When Integers Converge

Here’s the key question: when sequences of integers converge, are their limits integers? The answer is yes, but we need to put in a bit of effort to make that happen.

Problem 1. Let $K \subseteq \mathbb Z$ be nonempty and bounded above. Prove that $K$ has a maximum element.

(Click for Solution)

Solution. Since $K \subseteq \mathbb Z \subseteq \mathbb R$ is bounded above, there exists a real number $r$ such that for any $x \in K$ , $x \leq r \leq |r|$ . Use the Archimedean property to find $M \in \mathbb N$ such that $x \leq |r| \leq M \Rightarrow -x \geq -M$ .

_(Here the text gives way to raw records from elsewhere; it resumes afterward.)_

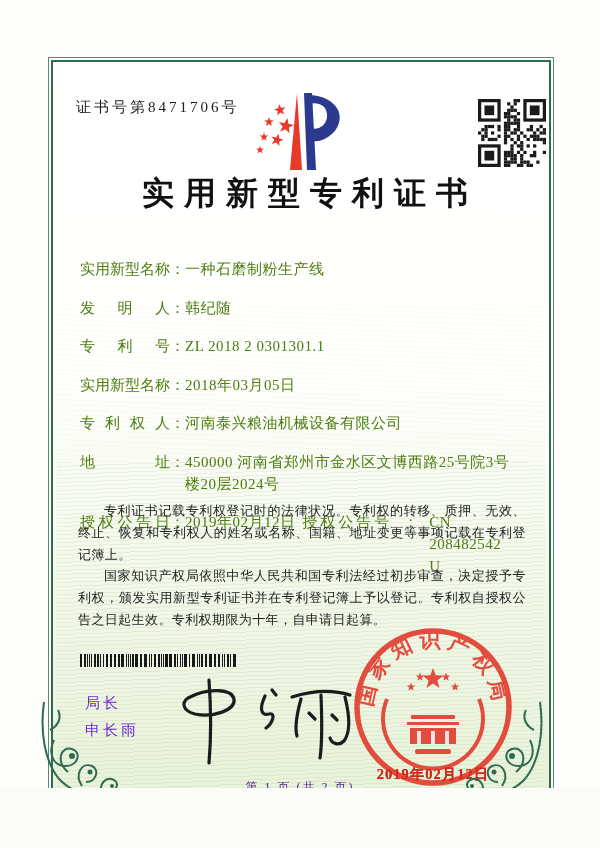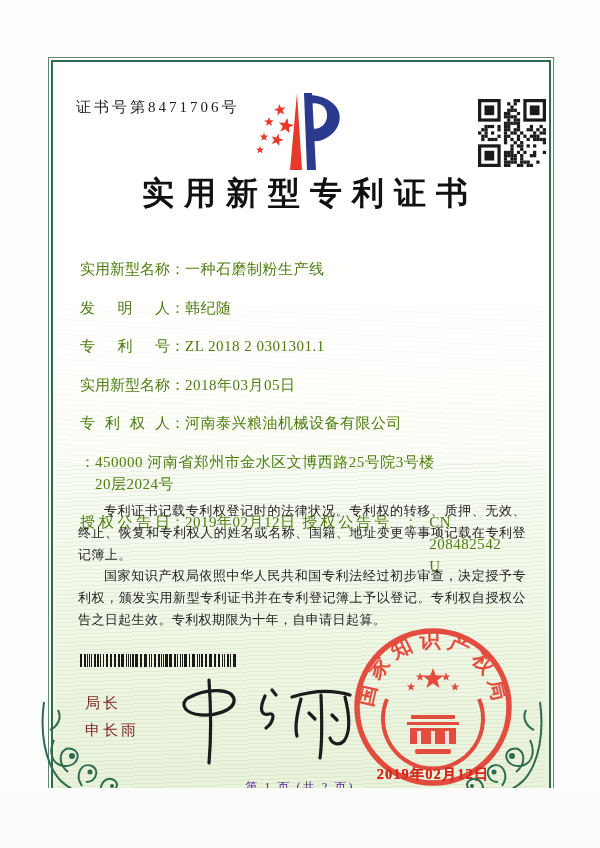"地址" span.flabel { html: none -> <span>地址</span> }
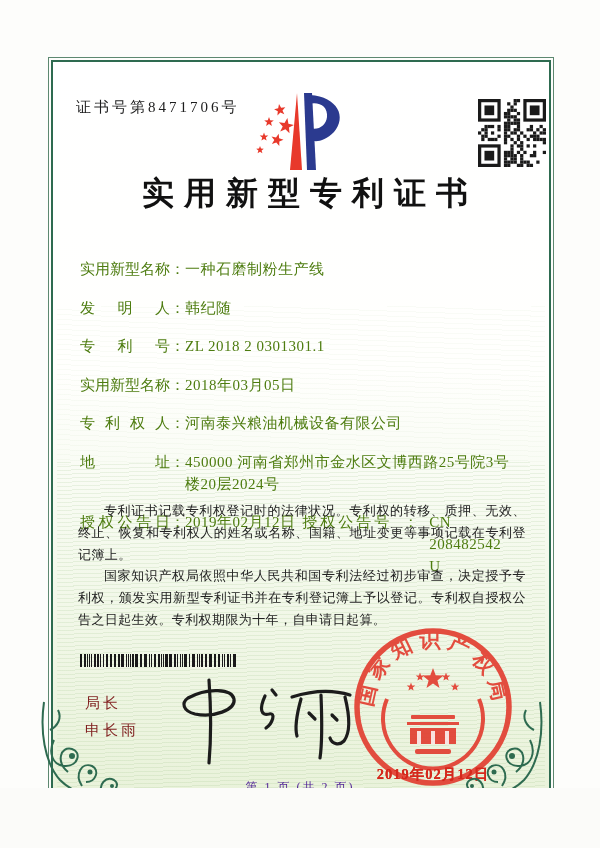"局长" .signer { color: #7f1d1d -> #6d28d9 }
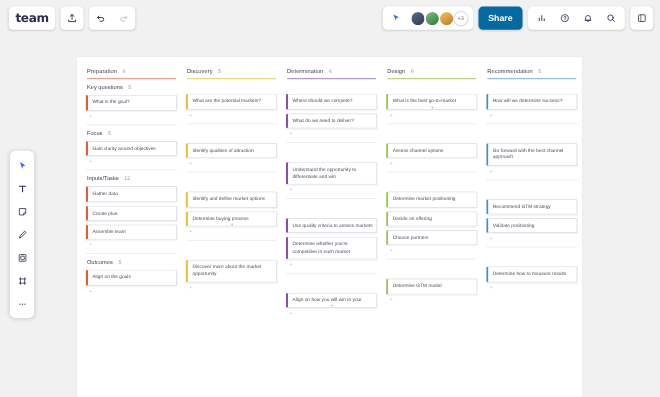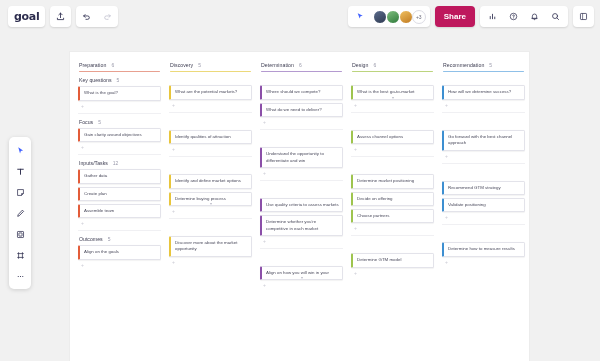"goal" span.miro-logo { text: goal -> team }
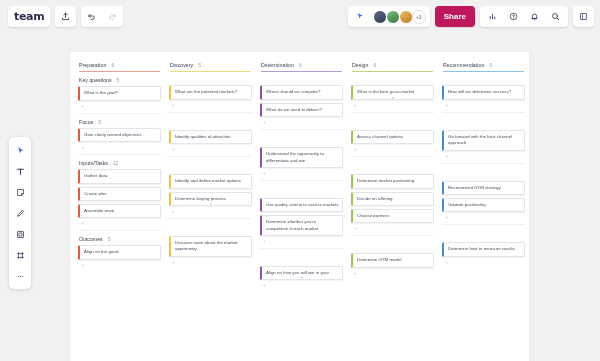"Share" .share-btn { background: #be185d -> #0369a1 }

Define $L := M + (-K) = \{M + (-x) : x \in K\} \subseteq \mathbb Z$ . Since $K$ is nonempty, so is $L$ . Furthermore, for any $x \in K$ ,

$M + (-x) \geq M + (-M) = 0.$

Thus, $L \subseteq \mathbb N$ . By the well-ordering principle, $L$ contains a minimum element $M + (-m)$ so that for any $x \in K$ ,

$M + (-x) \geq M + (-m) \quad \iff \quad x \leq m.$

By construction, $m \in K$ , so that $m = \max K$ , as required.

Problem 2. Let $x$ be a real number. Prove that there exists a unique integer, denoted $\lfloor x \rfloor$ , such that $\lfloor x \rfloor \leq x <\lfloor x \rfloor + 1$ .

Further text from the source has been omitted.